[Records from a data source]
*** Block opens ***

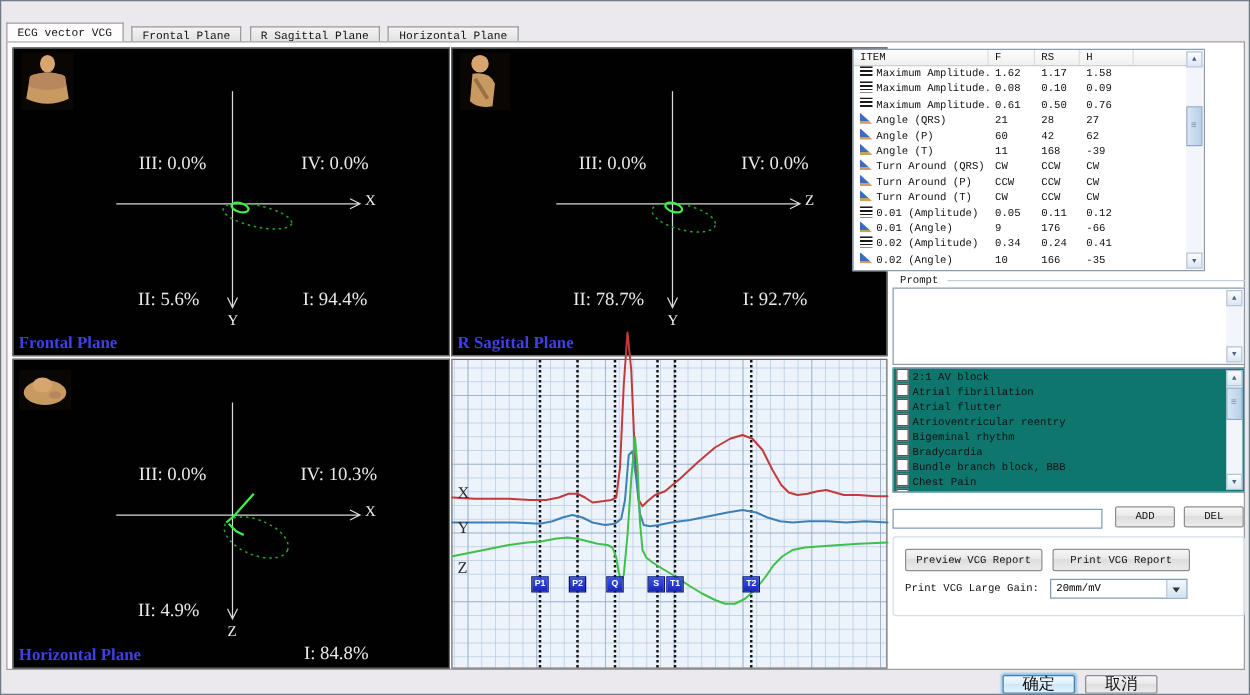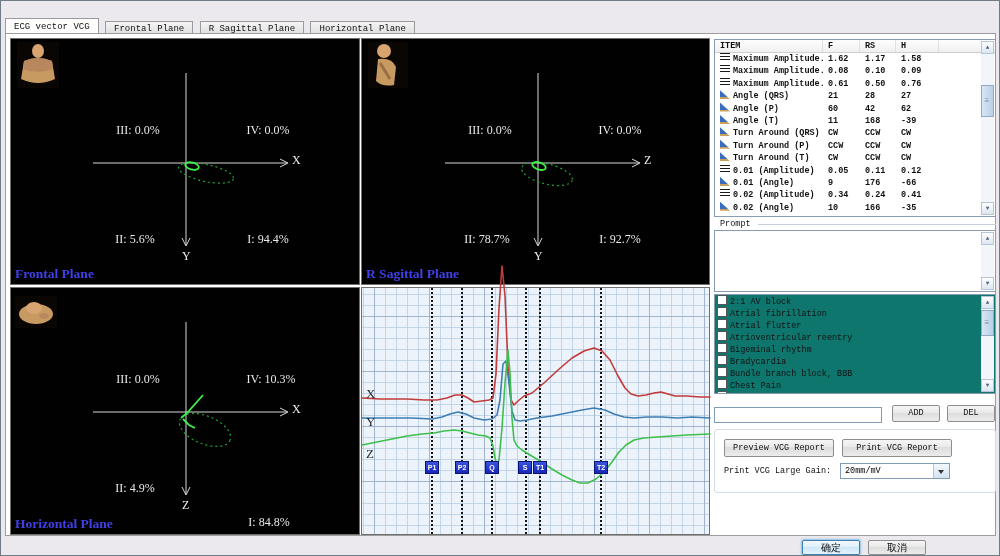--- a/index.html
+++ b/index.html
@@ -15,21 +15,21 @@
   
   .tabs{position:absolute;left:4px;top:17px;height:16px;font-family:"Liberation Mono",monospace;font-size:9px;}
   .tab{position:relative;display:inline-block;padding:2px 8px 1px 8px;margin-right:1px;top:2px;
        background:linear-gradient(#f4f4f4,#dedede);border:1px solid #9b9b9b;border-bottom:none;color:#111;}
   .tab.active{top:0;padding-top:3px;background:#fdfdfd;z-index:3;}
   
   .page{position:absolute;left:4px;top:32px;width:991px;height:503px;background:#ffffff;
         border:1px solid #9d9d9d;box-sizing:border-box;}
   
   .vcg{position:absolute;background:#010101;border:1px solid #6f6f6f;box-sizing:border-box;}
-  .vcg .quad{position:absolute;color:#e9e9e9;font-family:"Liberation Serif",serif;font-size:12px;transform:translateX(-50%);white-space:nowrap;}
+  .vcg .quad{position:absolute;color:#e9e9e9;font-family:"Liberation Serif",serif;font-size:15px;transform:translateX(-50%);white-space:nowrap;}
   .vcg .axis-label{position:absolute;color:#f0f0f0;font-family:"Liberation Serif",serif;font-size:12px;}
   .vcg .ptitle{position:absolute;left:4px;bottom:2px;color:#4040e8;font-family:"Liberation Serif",serif;
                font-weight:bold;font-size:13.5px;}
   .vcg svg{position:absolute;left:0;top:0;}
   .axline{stroke:#d9d9d9;stroke-width:1;fill:none;}
   .loop-dash{stroke:#1fa32f;stroke-width:1.2;fill:none;stroke-dasharray:2 3;}
   .loop-bright{stroke:#3ef04a;stroke-width:1.8;fill:none;}
   
   .ecg{position:absolute;left:355px;top:253px;width:349px;height:248px;border:1px solid #6f6f6f;box-sizing:border-box;
        background-color:#edf3fa;
@@ -42,21 +42,21 @@
        background-position:12px 0,0 28px,1px 0,0 6px;}
   .ecg .vline{position:absolute;top:0;height:246px;width:0;border-left:2px dotted #151515;z-index:1;}
   .ecg svg{position:absolute;left:0;top:0;overflow:visible;z-index:2;}
   .trace{fill:none;stroke-width:1.6;stroke-linejoin:round;stroke-linecap:round;}
   .lead-label{position:absolute;font-family:"Liberation Serif",serif;font-size:13px;color:#2b2b2b;z-index:2;}
   .marker-badge{position:absolute;width:14px;height:13px;z-index:3;background:linear-gradient(#3a55e0,#1726b8);
                 border:1px solid #0a1474;color:#fff;font-family:"Liberation Sans",sans-serif;font-size:7px;
                 font-weight:bold;text-align:center;line-height:12px;box-sizing:border-box;}
   
   .rt{position:absolute;font-family:"Liberation Mono",monospace;font-size:8.5px;color:#111;}
-  .res-table{left:708px;top:5px;width:282px;height:178px;border:1px solid #8a9cb2;background:#fff;overflow:hidden;box-sizing:border-box;font-weight:bold;}
+  .res-table{left:676px;top:5px;width:282px;height:178px;border:1px solid #8a9cb2;background:#fff;overflow:hidden;box-sizing:border-box;}
   .thead{display:flex;height:12px;background:linear-gradient(#fdfdfd,#f0f0f0);border-bottom:1px solid #cfcfcf;}
   .thead .hc{border-right:1px solid #e0e0e0;padding-left:5px;line-height:12px;box-sizing:border-box;}
   .hc.c0{width:108px;} .hc.c1{width:37px;} .hc.c2{width:36px;} .hc.c3{width:43px;} .hc.c4{flex:1;border-right:none;}
   .trow{display:flex;height:12.4px;line-height:12.4px;}
   .trow .cell{box-sizing:border-box;padding-left:5px;white-space:nowrap;overflow:hidden;}
   .c-item{width:108px;} .c-f{width:37px;} .c-rs{width:36px;} .c-h{width:43px;}
   .ricon{display:inline-block;width:10px;height:9px;margin-right:3px;vertical-align:-1px;}
   .icon-amp{background:repeating-linear-gradient(to bottom,#1a1a1a 0 1.4px,transparent 1.4px 3px);}
   .icon-angle{background:linear-gradient(#3a6cc0 0 74%,#c9a05e 74% 100%);clip-path:polygon(0 0,0 100%,100% 100%);}
   
@@ -81,21 +81,21 @@
        border:1px solid #8e8e8e;border-radius:2px;font-family:"Liberation Mono",monospace;font-size:8.5px;
        color:#111;text-align:center;box-sizing:border-box;}
   .group-box{position:absolute;left:708px;top:395px;width:282px;height:64px;border:1px solid #d5dde4;border-radius:3px;box-sizing:border-box;}
   .combo{position:absolute;left:834px;top:429px;width:110px;height:16px;border:1px solid #7f9db9;background:#fff;box-sizing:border-box;}
   .combo .val{position:absolute;left:4px;top:2px;font-family:"Liberation Mono",monospace;font-size:8.5px;}
   .combo .dd{position:absolute;right:0;top:0;width:15px;height:14px;background:linear-gradient(#f3f8fc,#d2e3f2);
              border-left:1px solid #b5c4d6;}
   .combo .dd::before{content:"";position:absolute;left:4px;top:6px;border-left:3.5px solid transparent;
              border-right:3.5px solid transparent;border-top:4px solid #333;}
   
-  .footer-btn{top:539px;width:58px;height:15px;line-height:13px;font-size:10px;font-family:Liberation Sans, sans-serif;}
+  .footer-btn{top:539px;width:58px;height:15px;line-height:13px;font-size:13px;font-family:Liberation Mono, monospace;}
   .btn-ok{left:801px;border:1px solid #3c7fb1;box-shadow:0 0 2px 1px #8cc0e6;
           background:linear-gradient(#f2f9fe,#dff0fb 45%,#cbe6f8 45%,#e4f3fd);}
   .btn-cancel{left:867px;}
 </style>
 </head>
 <body>
 
 <div class="app">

*** Block closes ***

### What to do
Word for word and without any pictures, return all of the lines above.

### Your solution
--- a/index.html
+++ b/index.html
@@ -15,21 +15,21 @@
   
   .tabs{position:absolute;left:4px;top:17px;height:16px;font-family:"Liberation Mono",monospace;font-size:9px;}
   .tab{position:relative;display:inline-block;padding:2px 8px 1px 8px;margin-right:1px;top:2px;
        background:linear-gradient(#f4f4f4,#dedede);border:1px solid #9b9b9b;border-bottom:none;color:#111;}
   .tab.active{top:0;padding-top:3px;background:#fdfdfd;z-index:3;}
   
   .page{position:absolute;left:4px;top:32px;width:991px;height:503px;background:#ffffff;
         border:1px solid #9d9d9d;box-sizing:border-box;}
   
   .vcg{position:absolute;background:#010101;border:1px solid #6f6f6f;box-sizing:border-box;}
-  .vcg .quad{position:absolute;color:#e9e9e9;font-family:"Liberation Serif",serif;font-size:12px;transform:translateX(-50%);white-space:nowrap;}
+  .vcg .quad{position:absolute;color:#e9e9e9;font-family:"Liberation Serif",serif;font-size:15px;transform:translateX(-50%);white-space:nowrap;}
   .vcg .axis-label{position:absolute;color:#f0f0f0;font-family:"Liberation Serif",serif;font-size:12px;}
   .vcg .ptitle{position:absolute;left:4px;bottom:2px;color:#4040e8;font-family:"Liberation Serif",serif;
                font-weight:bold;font-size:13.5px;}
   .vcg svg{position:absolute;left:0;top:0;}
   .axline{stroke:#d9d9d9;stroke-width:1;fill:none;}
   .loop-dash{stroke:#1fa32f;stroke-width:1.2;fill:none;stroke-dasharray:2 3;}
   .loop-bright{stroke:#3ef04a;stroke-width:1.8;fill:none;}
   
   .ecg{position:absolute;left:355px;top:253px;width:349px;height:248px;border:1px solid #6f6f6f;box-sizing:border-box;
        background-color:#edf3fa;
@@ -42,21 +42,21 @@
        background-position:12px 0,0 28px,1px 0,0 6px;}
   .ecg .vline{position:absolute;top:0;height:246px;width:0;border-left:2px dotted #151515;z-index:1;}
   .ecg svg{position:absolute;left:0;top:0;overflow:visible;z-index:2;}
   .trace{fill:none;stroke-width:1.6;stroke-linejoin:round;stroke-linecap:round;}
   .lead-label{position:absolute;font-family:"Liberation Serif",serif;font-size:13px;color:#2b2b2b;z-index:2;}
   .marker-badge{position:absolute;width:14px;height:13px;z-index:3;background:linear-gradient(#3a55e0,#1726b8);
                 border:1px solid #0a1474;color:#fff;font-family:"Liberation Sans",sans-serif;font-size:7px;
                 font-weight:bold;text-align:center;line-height:12px;box-sizing:border-box;}
   
   .rt{position:absolute;font-family:"Liberation Mono",monospace;font-size:8.5px;color:#111;}
-  .res-table{left:708px;top:5px;width:282px;height:178px;border:1px solid #8a9cb2;background:#fff;overflow:hidden;box-sizing:border-box;font-weight:bold;}
+  .res-table{left:676px;top:5px;width:282px;height:178px;border:1px solid #8a9cb2;background:#fff;overflow:hidden;box-sizing:border-box;}
   .thead{display:flex;height:12px;background:linear-gradient(#fdfdfd,#f0f0f0);border-bottom:1px solid #cfcfcf;}
   .thead .hc{border-right:1px solid #e0e0e0;padding-left:5px;line-height:12px;box-sizing:border-box;}
   .hc.c0{width:108px;} .hc.c1{width:37px;} .hc.c2{width:36px;} .hc.c3{width:43px;} .hc.c4{flex:1;border-right:none;}
   .trow{display:flex;height:12.4px;line-height:12.4px;}
   .trow .cell{box-sizing:border-box;padding-left:5px;white-space:nowrap;overflow:hidden;}
   .c-item{width:108px;} .c-f{width:37px;} .c-rs{width:36px;} .c-h{width:43px;}
   .ricon{display:inline-block;width:10px;height:9px;margin-right:3px;vertical-align:-1px;}
   .icon-amp{background:repeating-linear-gradient(to bottom,#1a1a1a 0 1.4px,transparent 1.4px 3px);}
   .icon-angle{background:linear-gradient(#3a6cc0 0 74%,#c9a05e 74% 100%);clip-path:polygon(0 0,0 100%,100% 100%);}
   
@@ -81,21 +81,21 @@
        border:1px solid #8e8e8e;border-radius:2px;font-family:"Liberation Mono",monospace;font-size:8.5px;
        color:#111;text-align:center;box-sizing:border-box;}
   .group-box{position:absolute;left:708px;top:395px;width:282px;height:64px;border:1px solid #d5dde4;border-radius:3px;box-sizing:border-box;}
   .combo{position:absolute;left:834px;top:429px;width:110px;height:16px;border:1px solid #7f9db9;background:#fff;box-sizing:border-box;}
   .combo .val{position:absolute;left:4px;top:2px;font-family:"Liberation Mono",monospace;font-size:8.5px;}
   .combo .dd{position:absolute;right:0;top:0;width:15px;height:14px;background:linear-gradient(#f3f8fc,#d2e3f2);
              border-left:1px solid #b5c4d6;}
   .combo .dd::before{content:"";position:absolute;left:4px;top:6px;border-left:3.5px solid transparent;
              border-right:3.5px solid transparent;border-top:4px solid #333;}
   
-  .footer-btn{top:539px;width:58px;height:15px;line-height:13px;font-size:10px;font-family:Liberation Sans, sans-serif;}
+  .footer-btn{top:539px;width:58px;height:15px;line-height:13px;font-size:13px;font-family:Liberation Mono, monospace;}
   .btn-ok{left:801px;border:1px solid #3c7fb1;box-shadow:0 0 2px 1px #8cc0e6;
           background:linear-gradient(#f2f9fe,#dff0fb 45%,#cbe6f8 45%,#e4f3fd);}
   .btn-cancel{left:867px;}
 </style>
 </head>
 <body>
 
 <div class="app">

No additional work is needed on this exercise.